Marcela: ¿A… a Juan vas a verlo? ¿A Buenos Aires? ¿Tan lejos? ¿Y qué harás allí?
Noemí: Sí, mamá, a mi novio, ¿te acuerdas? Me dijo que quería hablar conmigo antes de la cena de su padre. Me envió la dirección de la mansión familiar. Dice que es una sorpresa. Una sorpresa romántica, imagino. ¡Una sorpresa! ¡Mamá, imagínate!
A pesar del escalofrío que le recorrió la espalda, un escalofrío que ahora se mezclaba con un profundo sentimiento de culpa y un terror paralizante, Marcela decidió seguir con su plan de silencio. El silencio era su escudo, su prisión, su condena. Pero en ese silencio, en esa oscuridad, un nuevo miedo comenzaba a germinar: el miedo a que la verdad, tarde o temprano, saliera a la luz, arrastrando consigo a su hija en su caída.
Marcela: Sí, hija, me acuerdo. Hablamos mañana.

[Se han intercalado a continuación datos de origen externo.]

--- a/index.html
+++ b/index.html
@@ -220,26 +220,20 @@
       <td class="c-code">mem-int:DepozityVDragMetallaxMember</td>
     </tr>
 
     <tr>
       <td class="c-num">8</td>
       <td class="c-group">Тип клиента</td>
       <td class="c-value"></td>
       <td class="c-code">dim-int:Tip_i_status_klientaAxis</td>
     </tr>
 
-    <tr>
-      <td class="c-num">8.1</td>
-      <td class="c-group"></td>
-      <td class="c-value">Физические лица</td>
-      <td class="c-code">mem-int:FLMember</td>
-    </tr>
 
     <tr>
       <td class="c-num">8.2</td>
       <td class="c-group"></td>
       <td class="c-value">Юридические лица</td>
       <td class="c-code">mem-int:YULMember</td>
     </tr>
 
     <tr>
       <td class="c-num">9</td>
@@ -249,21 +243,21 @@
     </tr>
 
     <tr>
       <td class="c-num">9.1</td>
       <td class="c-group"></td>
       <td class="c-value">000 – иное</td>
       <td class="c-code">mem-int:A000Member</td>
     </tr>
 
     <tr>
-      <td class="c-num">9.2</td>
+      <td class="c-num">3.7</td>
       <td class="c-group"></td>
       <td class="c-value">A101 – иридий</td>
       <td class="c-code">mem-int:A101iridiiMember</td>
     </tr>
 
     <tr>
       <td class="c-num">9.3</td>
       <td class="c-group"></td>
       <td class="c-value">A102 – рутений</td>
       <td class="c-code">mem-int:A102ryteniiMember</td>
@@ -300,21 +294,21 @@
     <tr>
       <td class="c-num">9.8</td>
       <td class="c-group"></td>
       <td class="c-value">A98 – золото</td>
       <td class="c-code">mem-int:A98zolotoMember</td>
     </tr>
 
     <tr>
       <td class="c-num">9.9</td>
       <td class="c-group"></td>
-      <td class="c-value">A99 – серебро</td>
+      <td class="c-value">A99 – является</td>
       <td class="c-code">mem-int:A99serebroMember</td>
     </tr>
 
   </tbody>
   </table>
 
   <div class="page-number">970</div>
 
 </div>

Noemí salió apenas se vistió, dejando a Marcela sola con sus pensamientos, con el peso de su secreto, con el eco de la mentira, con el terror latente de que su engaño fuera descubierto. Noemí no sabía la verdad sobre Juan, solo que él quería verla antes de la cena de su padre. Creía que él volvería a contactarla y decidió ir a Buenos Aires, dejando de lado cualquier preocupación sobre la diferencia social y las posibles consecuencias. Después de llorar un buen rato, prefirió aferrarse a la esperanza. La familia era lo primero, y Juan, pronto, lo sería también. La ironía de la situación la golpeó con fuerza: mientras ella planeaba ocultar un crimen, su hija se disponía a reunirse con el hombre que, en realidad, ya no existía, un hombre que había muerto en su jardín, enterrado bajo la tierra y las hojas secas. Y ese pensamiento, ese pensamiento terrible, la paralizó, la dejó inmóvil, presa del miedo y de la culpa. El silencio de la casa se convirtió en un eco de su propia desesperación, un eco que resonaba en sus oídos, un eco que la perseguiría para siempre.